This worked for me too on OP3 validus ROM. Thanks


----------



## Sumit Chavda (Mar 3, 2017)

File doesn't exits...


----------



## salweyar (Mar 5, 2017)

File  does not exist in root browser (liboemcrypto.so)
How to fix it plz help
Want to login Snapchat. Have 7.0 nougat in note 5


----------



## whitak3r (Mar 7, 2017)

Anyone got this to work with Pixel XL on 7.1? I rename the file to .bak and then restart, SnapChat still says "login temporarily failed".


----------



## gabes100 (Mar 8, 2017)

whitak3r said:


> Anyone got this to work with Pixel XL on 7.1? I rename the file to .bak and then restart, SnapChat still says "login temporarily failed".

Click to collapse



Same thing is happening to me on the regular pixel 7.1


----------



## theshareisgod (Mar 9, 2017)

what does liboemcrypto.so file do?


----------



## andaleeb (Mar 14, 2017)

TheGejr said:


> Hi, So i recently bought a nexus 6p and I rooted it as one of the first things. I then found out I was running Nougat, and Xposed wasn't out yet. Many apps blocks the use of the app if you are rooted fx. Snapchat. But I found a way around without using a Xposed mod fx. 'root cloak'.
> 
> All you have to do:
> 1. Download Root Browser, by JRummy Apps Inc. or any other app of the same kind
> ...

Click to collapse



vendors folder is empty. i dont see any files there. looking at your last post i think it doesn't work for you anymore:silly:


----------



## Laksejohn (Mar 15, 2017)

That file isn't in the directory for me. Is the file named something else on some devices?


----------



## andaleeb (Mar 15, 2017)

Laksejohn said:


> That file isn't in the directory for me. Is the file named something else on some devices?

Click to collapse



I don't think this works anymore.


----------



## flisterd (Mar 16, 2017)

why does this work?

---------- Post added at 03:46 PM ---------- Previous post was at 03:44 PM ----------

I long ago abandoned walled garden apps in favor of open standards

https://play.google.com/store/apps/details?id=eu.siacs.conversations


----------



## eminc (Mar 25, 2017)

adamjen said:


> I use Magisk Manager in settings turn on Magisk hide and now its working. Also if you have any Ad Blocking like Adaway turn that off temporarily.

Click to collapse



This and also op's suggest don't work for me.
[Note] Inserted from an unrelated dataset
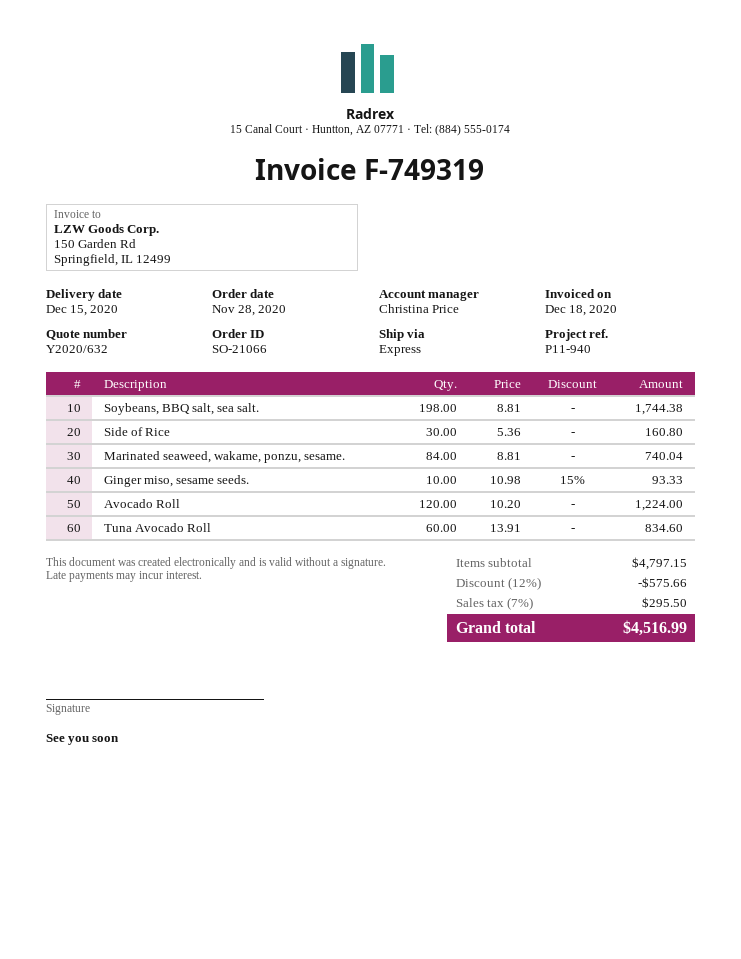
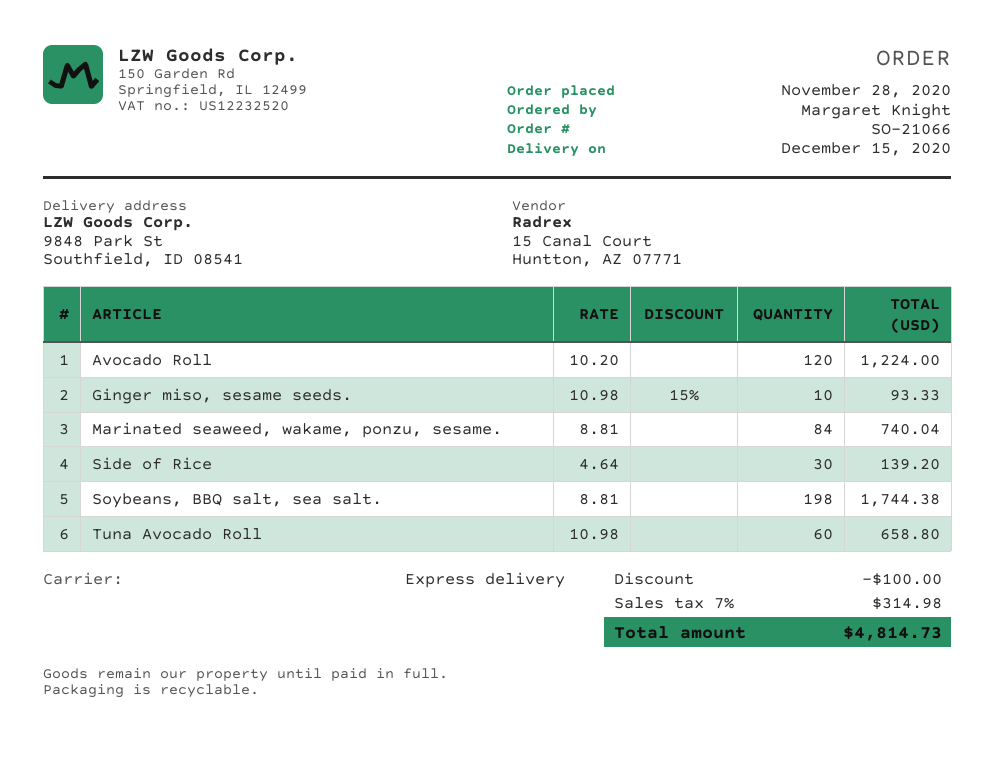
Side of Rice: 30 x 5.36 = 160.80 -> 30 x 4.64 = 139.20
Tuna Avocado Roll: 60 x 13.91 = 834.60 -> 60 x 10.98 = 658.80
discount: 575.66 -> 100.00
tax: 7% = 295.50 -> 7% = 314.98
total: 4516.99 -> 4814.73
Using magisk on android 7.1.1


----------



## Dion2707 (Mar 27, 2017)

It doesn't work for me on my Galaxy s7 edge


----------



## pitaru (Mar 28, 2017)

max414 said:


> I think i am the only who found the file renamed it and still doesnt work

Click to collapse



No, you're not. We're in the same boat.


----------



## andaleeb (Mar 28, 2017)

pitaru said:


> No, you're not. We're in the same boat.

Click to collapse



I unrooted my phone logged in and rooted it again. In the process I was in a bootloop ?


----------



## utmisra (Mar 29, 2017)

Using hidden mode in Magisk solved the problem.


----------



## rideblue193 (Apr 5, 2017)

X0LARIUM said:


> Simplest way to use SnapChat on the rooted phone.
> 
> Step 1: Unroot (In SuperSU, click Full Unroot and restart)
> 
> ...

Click to collapse




PERFECT!!! You are my hero


----------



## uptwolait (Apr 6, 2017)

X0LARIUM said:


> Simplest way to use SnapChat on the rooted phone.
> 
> Step 1: Unroot (In SuperSU, click Full Unroot and restart)
> 
> ...

Click to collapse



:good: PERFECT!


----------



## MrBotter (Apr 7, 2017)

*Oneplus3 File not found*

Hello, I searched the file that you mentioned in your thread but I didn't found it in my device...
What can I do? I need snapchat...


----------



## uptwolait (Apr 7, 2017)

MrBotter said:


> Hello, I searched the file that you mentioned in your thread but I didn't found it in my device...
> What can I do? I need snapchat...

Click to collapse



Which file are you referring to?  SuperSU?  If you don't know what that is, how did you root your phone?  Or is it rooted?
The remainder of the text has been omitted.